Local disks are treated as scratch space only.
A Typical Workflow
The workflow is intentionally boring.
Define intent
Decide what to train, the architecture, and constraints.Prepare data with NexaData
Data is curated, validated, sharded, and written to storage with a dataset manifest.Provision compute
GPUs and CPU resources are allocated based on the job.Bootstrap the environment
Dependencies are pinned. Known-good stacks are used. No live debugging.Launch via NexaCompute
A single command launches the full pipeline.Observe
Logs and metrics are monitored. No manual intervention.
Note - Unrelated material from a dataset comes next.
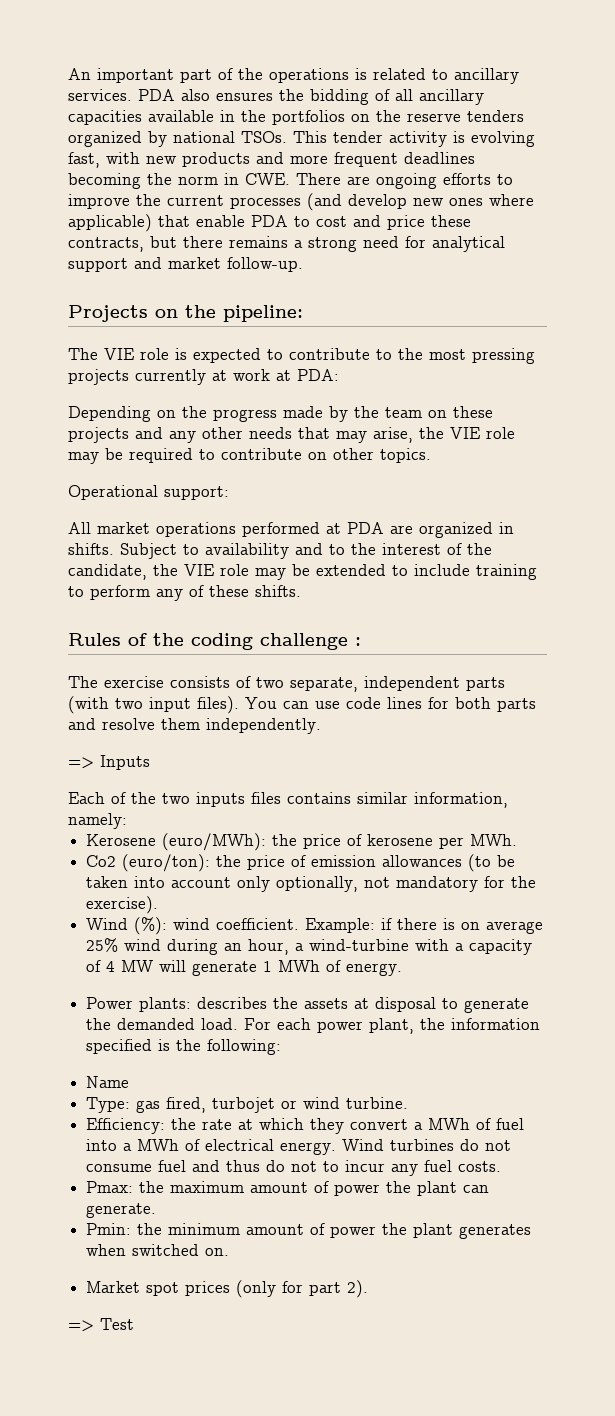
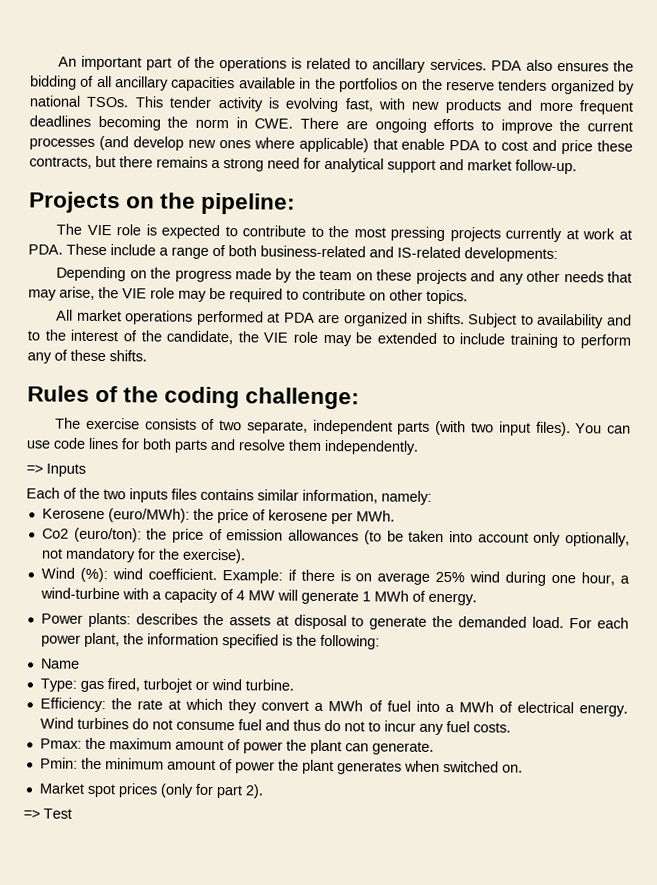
[297,369,339,381] PDA: -> [28,243,558,262] PDA. These include a range of both business-related and IS-related developments:
[68,485,229,500] // Operational support: -> (468, 297) none
[260,633,361,650] challenge : -> [245,387,361,410] challenge:
[224,943,243,951] an -> [551,574,577,584] one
This flow does not change with scale.
Opinionated by Design
NexaCompute is opinionated because entropy is the real enemy.
Every extra way to launch a job, every implicit convention, every undocumented assumption adds cognitive load.
So the system enforces:
- Explicit DAGs
- Mandatory manifests
- Clear module boundaries
- Standardized launch patterns
These choices reduce surface area for mistakes.
Logging and Manifests
Rule: No manifest, no run.
Every run produces:
- A run manifest (config, code version, dataset versions)
- Structured logs
- Artifact references
This enables:
- Run reconstruction after crashes
- Reliable comparisons
- Post-hoc analysis
- Auditable decisions
Reproducibility here is practical, not ceremonial.
Hyperparameter Sweeps
Hyperparameters are treated as a search problem, not a hunch.
- Slurm for distributed scheduling
- Optuna-style structured sweeps
- One manifest per trial
This replaces guessing with evidence and builds real intuition over time.
Repository Structure (High-Level)
The monorepo is modular but tightly integrated.
Core Modules
- NexaData – data curation, validation, sharding
- NexaDistill – synthetic data generation and filtering
- NexaTrain – fine-tuning, pre-training, post-training
- NexaEval – evaluation as a reproducible pipeline
- NexaInference – serving, caching, embeddings, monitoring
Core Infrastructure
- Manifests
- DAG validation
- Storage abstraction
- Retry, timeout, and circuit-breaker logic
- Policy enforcement
Tooling
- CLI utilities
- Tests-as-CLI
- Documentation and runbooks
- Agent-compatible interfaces
Rust, Python, Go: Clear Boundaries
Each language has a role.
- Python – orchestration, glue, pipeline logic
- Rust – data processing, validation, batching, memory-sensitive paths
- Go / UI tooling – operator experience, TUIs, dashboards
Rust is used where determinism, performance, and memory behavior matter.
Python remains the control layer.
Monorepo Tradeoffs
A monorepo works here because:
- Development is mostly solo
- Dependency management must be centralized
- Cross-module reasoning matters
- Automation is simpler
In larger organizations, a poly-repo may make sense.
Here, a monorepo reduces friction.
Documentation and Agents
Because everything is explicit—configs, manifests, DAGs—the system is teachable.
This benefits:
- Humans onboarding
- Automation
- Agents
Ambiguous systems don’t scale well. Explicit ones do.
What This Enables
The difficult parts are no longer operational.
The bottlenecks become:
- Securing compute
- Choosing good problems
That’s the right place for difficulty to live.
Closing Thoughts
NexaCompute isn’t about novelty.
It’s about applying discipline to the unglamorous parts of ML.
When execution becomes mechanical, attention shifts to architecture and decisions.
That’s where ML work becomes sustainable.